Friday, January 14, 2011

Where to start?

In early December I picked up my comics for September through November, and that's 1/2 of the reason I've been missing in action since then. As of today, I'm out of new comics to read once again, and so I'm thinking the best place to start blogging in 2011 is on the books I've just finished reading. This leaves me with one really big question:

Where to start?

I've been reading some truly fantastic comics for the last six weeks or so, and narrowing it down to a singular starting point might actually prove a little bit difficult.  So I'm going to simplify the exercise. A quick spin through the box on the floor, where my most recent reads are sitting waiting to be filed, and let's see what jumps out above the rest....

Levitz on Legion has been pretty sensational.

Pak's Incredible Hulks bi-weekly run is terrific

Fantastic Four may soon be Marvel's best book once more.


Superman's long walk poses some challenging questions.

But do you know what has my attention above and beyond any of these things?

SECRET AVENGERS
  
What Brubaker is doing with this Marvel title is fantastic, and while the other Avengers books are finally starting to show some life and perhaps indicating that we're going to get something more than the status quo from Bendis this time around, this is THE Avengers book to read.

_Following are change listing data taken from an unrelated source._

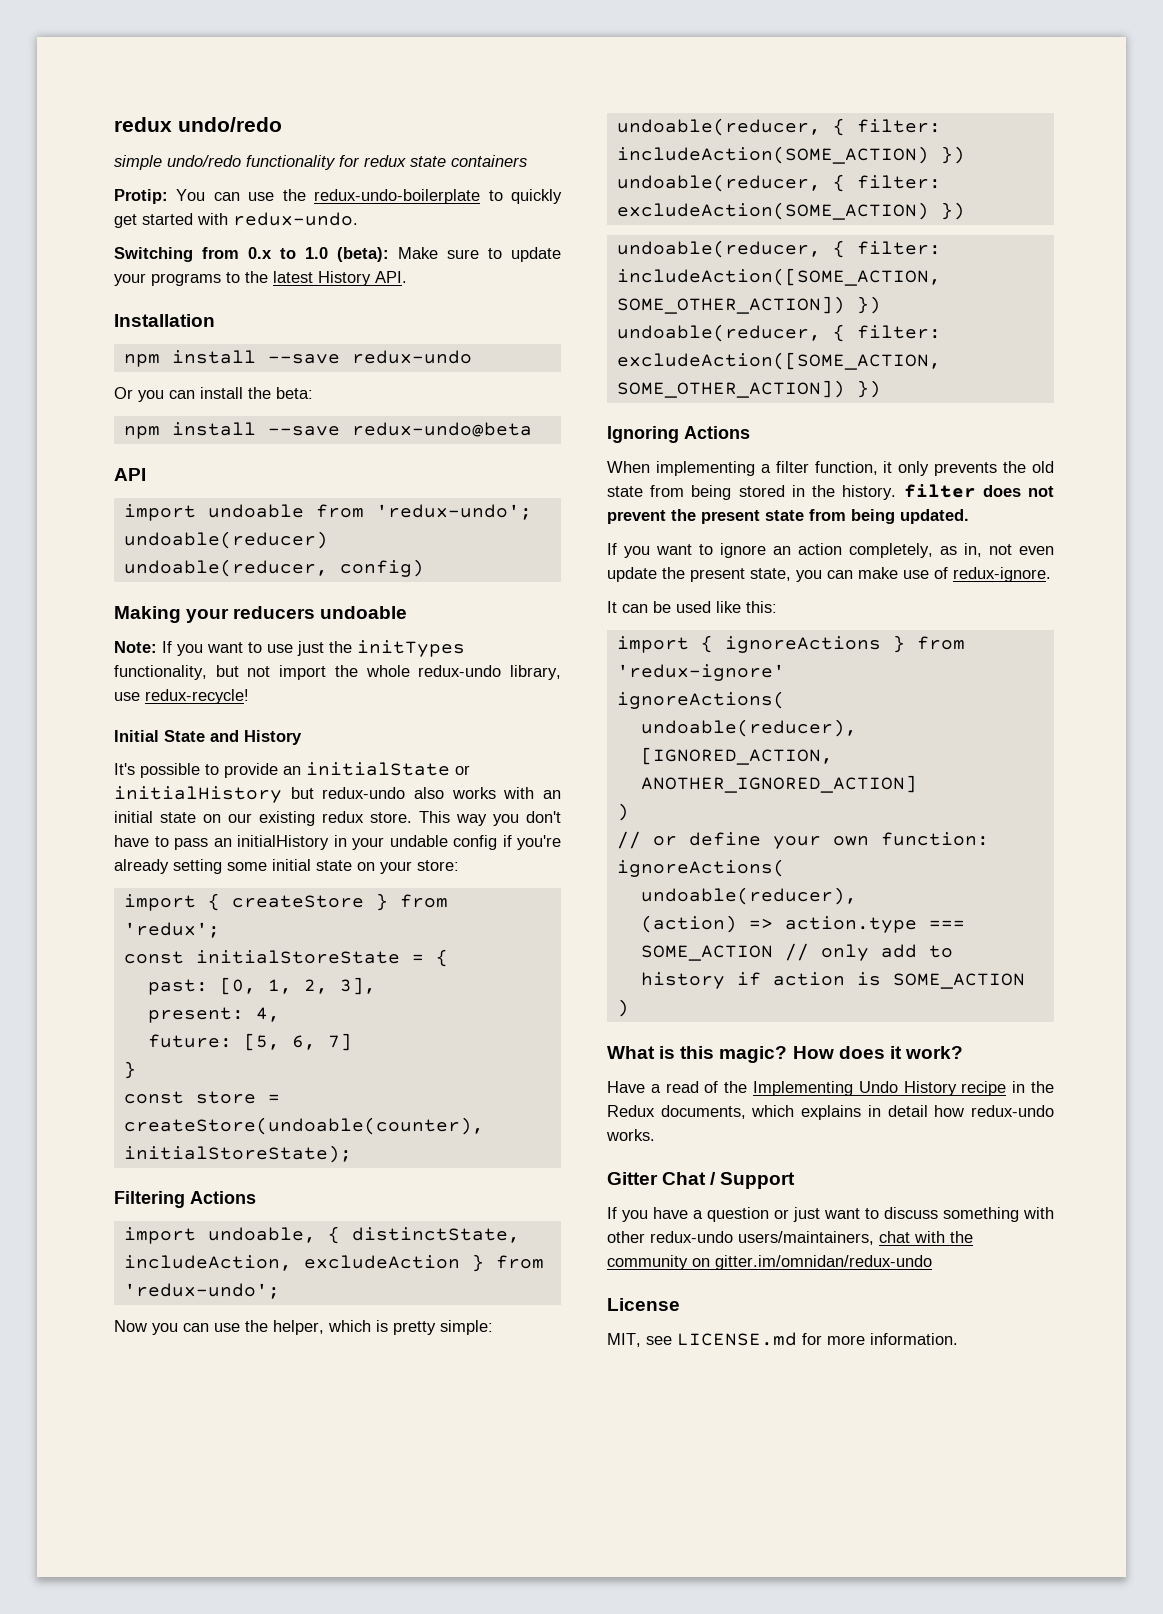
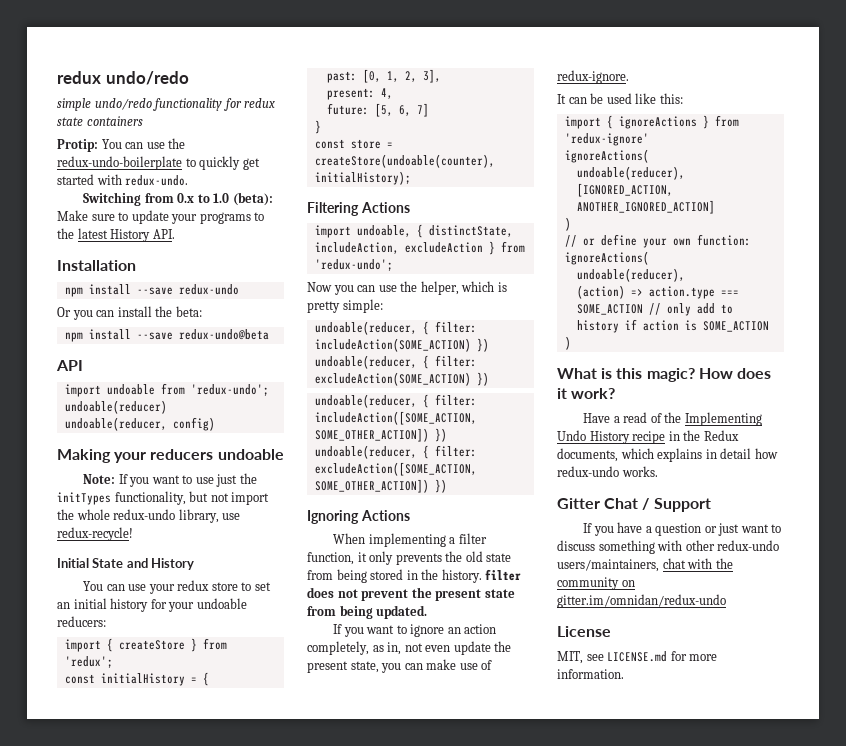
- It's possible to provide an initialState or initialHistory but redux-undo also works with an initial state on our existing redux store. This way you don't have to pass an initialHistory in your undable config if you're already setting some initial state on your store:
+ You can use your redux store to set an initial history for your undoable reducers:
- const initialStoreState = {
+ const initialHistory = {
- const store = createStore(undoable(counter), initialStoreState);
+ const store = createStore(undoable(counter), initialHistory);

Some excerpts of great interest from recent issues:

  • Steve Rogers in possession of the power of the Nova Corps!
  • Nick Fury's fully autonomous LMD duplicate Max Fury returns! 
  • The Prince of Orphans becomes a prime time player!
  • Shang-Chi, The Master of Kung-Fu is back!
  • John Steele (America's real first Super Soldier) is one of the bad guys? 

What Ed is doing with this series is remembering that greatness is in the details. We're not on a wild ride of mish-mashed characters being crammed together for the sake of selling comics like we were back in the days of Marvel Two-In-One. This is a story about a covert Avengers team lead by Steve Rogers on black ops missions that the public isn't allowed to know about. And since the last time I blogged about how great it was in comparison to the other Avengers books, its only continued to get better.

One of the things I like the most is that Brubaker is taking a lot of secondary characters, and making them relevant. I've always maintained that one of the big differences between an "A" character and everyone else was the writer on the book. Of course that rule doesn't apply when you factor in iconic characters like Superman, Captain America or Spawn.................alright, everyone who didn't vomit when they read SPAWN must leave the blog now and NEVER return. NOW!

I'm serious!

LEAVE!

......................

Okay.........back to my point......Brubaker is doing the kind of work with otherwise background characters that Robinson did on Starman, and it's that work which will make the series continue to work as these characters rotate into and out of Rogers' black ops team.

The stories are tightly written, and there is an underlying thread which is clearly building to an even larger story. They are, if you will, a mosaic of tales creating an epic story which may yet become one of the great Avengers stories; the potential is certainly there. It appears it will all revolve around a secret society known as The Shadow Council, who are at the root of each of the story arcs we've invested in thus far, indicating that a final, frightening confrontation will perhaps be the penultimate chapter of this run.

I for one am excited to see it.

4 comments:

Cam said...

True story: When I was young and more ignorant than I am now, I enjoyed Spawn.

A year ago I was out of comics to read so I thought, "Hey, I used to like Spawn, I should catch up on that".

Big mistake. I only got through one or two issues before I had to put them down in disgust with my former self.

The 4th Man said...

I want to kick younger you.

Rude39 said...

Hey, in all fairness, Spawn was the culmination of 1990's grim and grittiness, complete with shock and awe bits thrown in just for attention's sake.

That said, the bedrock of the book, the origin story as it were, IS solid. How can it not be, when you have such a Faustian-esque concept?

Todd McFarlane may not have executed it well, but the idea in and of itself is solid.

Of course, watching Spawn in all his goth, gore, and heavy-handed emotions as a contrast to The God Damn Batman was pretty amazing.

The 4th Man said...

Spawn is the culmination of some idiot's belief that just because he knows how to draw means he knows how to write.

The best thing that ever happened in Spawn's series is that writing duties were taken over by some real talents for a couple of issues.

The concept didn't have to be as bad as it was executed, but Todd's inability to recognize his terrible writing badly damaged any future the book could have achieved.

He should have come up with the idea, and then begged Gaiman to write the series.